Taxation develops as economies develop. The system of double tax treaties stems mainly from the League of Nations in the 1920s, when the mechanism of international trade was sail boats, and England, the US and other developed powers ruled. So the framework of tax treaties looks to tax based on “permanent establishments”, bases. If you have a permanent establishment somewhere, you pay tax there. And if you read the old tax treaties, you will see that the e.g. British rulers framed the definitions of “PEs” so that good old British companies didn’t always have to pay tax on mining or other extracting or exploiting activities in their colonies.
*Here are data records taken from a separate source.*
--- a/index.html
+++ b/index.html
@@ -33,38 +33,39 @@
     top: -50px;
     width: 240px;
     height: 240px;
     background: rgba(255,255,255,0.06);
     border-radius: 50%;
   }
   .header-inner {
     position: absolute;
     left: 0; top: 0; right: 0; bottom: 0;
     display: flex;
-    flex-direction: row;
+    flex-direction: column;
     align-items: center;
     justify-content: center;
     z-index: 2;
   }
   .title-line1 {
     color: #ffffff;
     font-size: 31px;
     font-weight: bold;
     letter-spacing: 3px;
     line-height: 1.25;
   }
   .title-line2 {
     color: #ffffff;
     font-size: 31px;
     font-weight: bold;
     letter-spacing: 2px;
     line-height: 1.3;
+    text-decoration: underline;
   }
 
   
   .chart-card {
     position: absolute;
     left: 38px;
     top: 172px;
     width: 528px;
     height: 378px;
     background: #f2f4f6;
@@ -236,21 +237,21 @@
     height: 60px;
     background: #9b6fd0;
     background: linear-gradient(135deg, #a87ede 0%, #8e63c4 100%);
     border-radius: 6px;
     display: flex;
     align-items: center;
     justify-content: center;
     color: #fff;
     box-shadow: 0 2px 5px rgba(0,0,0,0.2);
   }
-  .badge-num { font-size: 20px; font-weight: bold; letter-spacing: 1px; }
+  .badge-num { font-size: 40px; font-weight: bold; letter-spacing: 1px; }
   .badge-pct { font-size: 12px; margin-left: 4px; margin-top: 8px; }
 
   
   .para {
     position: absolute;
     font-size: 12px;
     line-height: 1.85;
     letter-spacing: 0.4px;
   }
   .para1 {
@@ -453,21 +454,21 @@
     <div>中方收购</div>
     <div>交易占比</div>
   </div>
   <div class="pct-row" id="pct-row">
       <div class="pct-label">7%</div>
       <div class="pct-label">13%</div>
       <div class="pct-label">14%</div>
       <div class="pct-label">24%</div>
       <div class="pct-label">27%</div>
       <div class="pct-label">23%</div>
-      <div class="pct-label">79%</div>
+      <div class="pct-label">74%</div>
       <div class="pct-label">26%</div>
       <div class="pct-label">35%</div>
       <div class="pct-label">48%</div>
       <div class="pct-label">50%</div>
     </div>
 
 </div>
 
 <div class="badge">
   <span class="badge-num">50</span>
The definitions of permanent establishment were lop-sided. Yes, treaties have been refined over the years, but many of the core concepts include PEs remain more or less as in the past.
Now, take a family business, founded by mum and dad; say a village retail store. It develops, and son Jack and daughter Jill inherit it. They decide to open another store in the neighbouring village. It too goes well; son works in the Oldtown store, sister in Newtown. They want to divide the profits fairly, proportionate to their efforts. But what about the fact that the central stores are in Oldtown? Or the finance department in Newtown; or son also spends part of his time looking, so far unsuccessfully, for a third site. What’s a fair apportionment?  Such questions have no single right or wrong answer, but a range of answers.
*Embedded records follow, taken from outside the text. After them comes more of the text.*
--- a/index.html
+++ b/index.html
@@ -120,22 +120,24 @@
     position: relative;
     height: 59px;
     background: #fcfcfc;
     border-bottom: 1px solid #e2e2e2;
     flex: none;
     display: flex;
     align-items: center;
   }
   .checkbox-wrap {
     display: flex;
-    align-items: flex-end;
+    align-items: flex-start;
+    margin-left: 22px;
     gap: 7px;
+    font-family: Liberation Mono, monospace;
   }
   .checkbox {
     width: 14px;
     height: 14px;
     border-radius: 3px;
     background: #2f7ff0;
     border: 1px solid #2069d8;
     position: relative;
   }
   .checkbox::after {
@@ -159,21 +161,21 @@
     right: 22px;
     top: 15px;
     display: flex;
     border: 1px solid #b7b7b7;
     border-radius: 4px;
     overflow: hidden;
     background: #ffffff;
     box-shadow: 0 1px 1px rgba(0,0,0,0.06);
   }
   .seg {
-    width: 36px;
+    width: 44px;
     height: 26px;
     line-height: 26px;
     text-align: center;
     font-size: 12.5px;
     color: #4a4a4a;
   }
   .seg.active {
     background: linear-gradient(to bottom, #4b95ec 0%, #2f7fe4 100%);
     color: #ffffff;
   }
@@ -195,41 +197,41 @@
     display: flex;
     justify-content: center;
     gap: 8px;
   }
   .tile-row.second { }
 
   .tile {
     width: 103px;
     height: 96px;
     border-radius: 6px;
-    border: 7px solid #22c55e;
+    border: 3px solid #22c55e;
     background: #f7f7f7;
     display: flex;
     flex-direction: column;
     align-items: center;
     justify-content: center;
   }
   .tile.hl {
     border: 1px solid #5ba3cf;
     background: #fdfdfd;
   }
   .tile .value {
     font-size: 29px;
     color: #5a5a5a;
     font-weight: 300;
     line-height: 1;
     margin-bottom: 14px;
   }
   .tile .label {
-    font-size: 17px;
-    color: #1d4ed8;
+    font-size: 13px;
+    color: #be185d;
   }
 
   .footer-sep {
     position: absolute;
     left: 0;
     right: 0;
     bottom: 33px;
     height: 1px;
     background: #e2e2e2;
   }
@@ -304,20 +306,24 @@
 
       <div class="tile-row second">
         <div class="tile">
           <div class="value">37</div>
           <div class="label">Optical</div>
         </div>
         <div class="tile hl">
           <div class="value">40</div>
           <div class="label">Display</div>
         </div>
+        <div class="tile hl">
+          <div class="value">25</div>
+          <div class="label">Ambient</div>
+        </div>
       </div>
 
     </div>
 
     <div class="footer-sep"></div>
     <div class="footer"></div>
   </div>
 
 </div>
Oh, I didn’t say that Oldtown and Newtown were in two different counties, which raise separate taxes, at different rates. How now to apportion? The compromise the siblings came to no longer looks good, when viewed from a tax perspective. Worse, OldCounty’s tax system has a different basis to NewCounty’s, assessing high taxes on people employed there: what to do about the staff who divide their time between the stores?
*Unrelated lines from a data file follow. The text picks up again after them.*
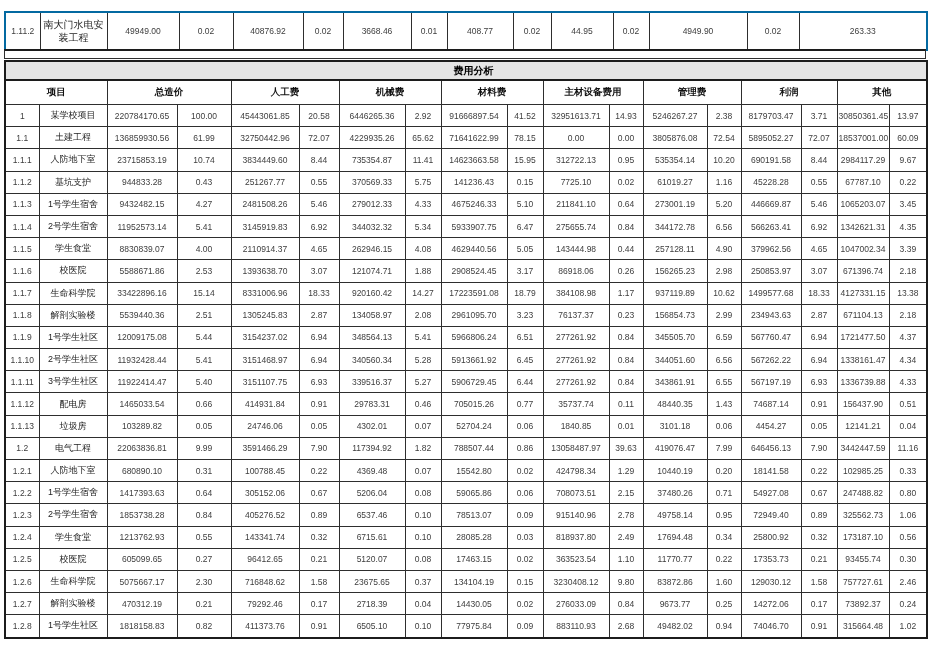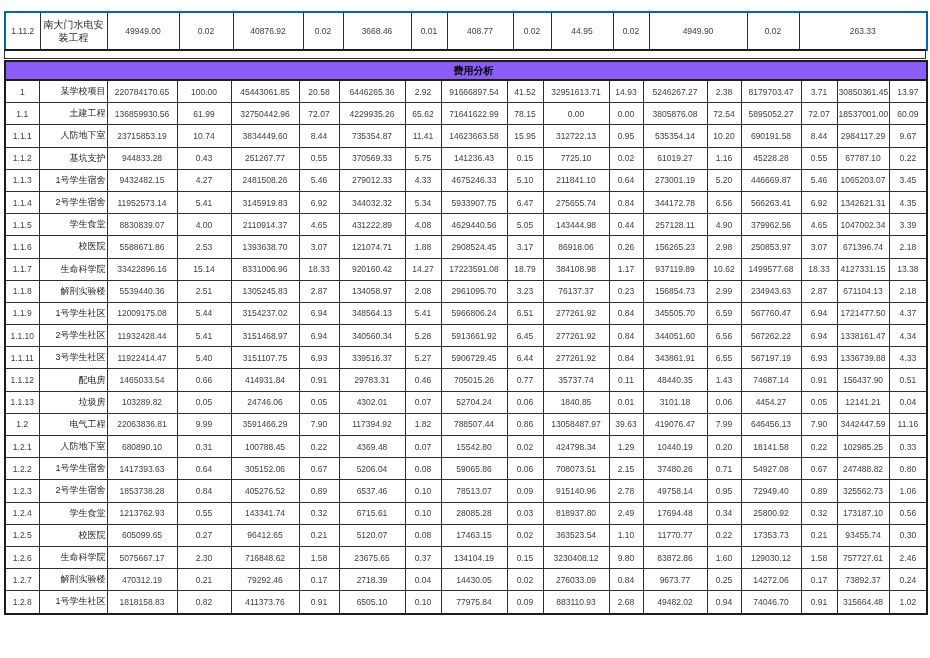--- a/index.html
+++ b/index.html
@@ -24,21 +24,21 @@
   #cost-table { position:absolute; top:60px; left:4px; width:922px; border:2px solid #1c1c1c; }
   #cost-table th, #cost-table td {
     border:1px solid #2e2e2e; text-align:center; vertical-align:middle;
     padding:0 1px; overflow:hidden; white-space:nowrap;
   }
   #cost-table tr.band th { height:17px; font-size:10px; font-weight:bold; color:#000; border-bottom:2px solid #1c1c1c; }
   #cost-table tr.groups th { height:23px; font-size:9.5px; font-weight:bold; color:#111; }
   #cost-table tr.sub th { height:20px; font-size:9.5px; font-weight:bold; color:#111; border-bottom:2px solid #1c1c1c; }
   #cost-table tbody td { height:21.2px; font-size:8.5px; color:#3d3d3d;
     border-top-width:1.5px; border-bottom-width:1.5px; }
-  #cost-table tbody td.name { font-size:9px; color:#1d1d1d;text-align:right; }
+  #cost-table tbody td.name { font-size:9px; color:#1d1d1d; }
   #cost-table tbody td.no { font-size:8.5px; color:#3d3d3d; }
 </style>
 </head>
 <body>
 
 <div class="page">
 
   <table id="prev-table">
     <colgroup>
         <col style="width: 35px;">
@@ -96,21 +96,32 @@
         <col style="width: 34px;">
         <col style="width: 64px;">
         <col style="width: 34px;">
         <col style="width: 60px;">
         <col style="width: 36px;">
         <col style="width: 52px;">
         <col style="width: 38px;">
       </colgroup>
     <thead>
       <tr class="band">
-        <th colspan="18" style="background: #8b5cf6; padding-left: 16px;">费用分析</th>
+        <th colspan="18" style="background: #e5e5e5; padding-left: 16px;">费用分析</th>
+      </tr>
+      <tr class="groups">
+        <th colspan="2">项目</th>
+        <th colspan="2">总造价</th>
+        <th colspan="2">人工费</th>
+        <th colspan="2">机械费</th>
+        <th colspan="2">材料费</th>
+        <th colspan="2">主材设备费用</th>
+        <th colspan="2">管理费</th>
+        <th colspan="2">利润</th>
+        <th colspan="2">其他</th>
       </tr>
     </thead>
     <tbody id="cost-body">
         <tr>
           <td class="no">1</td>
           <td class="name">某学校项目</td>
           <td class="val">220784170.65</td>
           <td class="val">100.00</td>
           <td class="val">45443061.85</td>
           <td class="val">20.58</td>
@@ -227,21 +238,21 @@
           <td class="val">1342621.31</td>
           <td class="val">4.35</td>
         </tr>
         <tr>
           <td class="no">1.1.5</td>
           <td class="name">学生食堂</td>
           <td class="val">8830839.07</td>
           <td class="val">4.00</td>
           <td class="val">2110914.37</td>
           <td class="val">4.65</td>
-          <td class="val">431222.89</td>
+          <td class="val">262946.15</td>
           <td class="val">4.08</td>
           <td class="val">4629440.56</td>
           <td class="val">5.05</td>
           <td class="val">143444.98</td>
           <td class="val">0.44</td>
           <td class="val">257128.11</td>
           <td class="val">4.90</td>
           <td class="val">379962.56</td>
           <td class="val">4.65</td>
           <td class="val">1047002.34</td>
Then t’internet comes in. The business starts selling over t’internet from OldTown. Should they pay tax solely in OldCounty? Or solely where the customers are based? Or nowhere?
If countries weren’t run by politicians, and if politicians weren’t limited by what their electorate felt, but were run by mathematicians or logicians, then, maybe, they would conclude that taxing internet businesses by virtue to rules devised in Victorian England was past its sell by date. Better, tax something else: tax sales (so a higher VAT, or fewer exemptions); tax earnings more; tax annual wealth, tax unshaven heads (I’d vote for that), tax Celebrity Big Brother contestants(ditto),  just don’t try to tax trading profits based on where things physically are in the modern world.
Turning to the Google deal itself- and, shame on me, I haven’t bothered to read any of the detail so far, just listened to snippets on the news- it looks like a political fudge. I  heard, may be wrongly, that the tax payment is being made without acknowledging that there is a UK Permanent Establishment. That seems to be perverse – if that is the case, it is a Starbucks-type voluntary tax. We, Google, will give, UK, a gift. I would have more belief in the settlement if there was an acknowledgment of UK presence and the settlement was a negotiated Jack and Jill assessment of the profits split between UK and elsewhere.
So, as to 90%, the system is defunct; and as to 10%, Google have gamed the system, and HMRC have taken the reasonable stance of negotiating what is possible given the impossibility of getting a logically inherent answer.
Oh, there is nothing new in taxation causing problems. It happened first a long time ago, in a galaxy far, far away.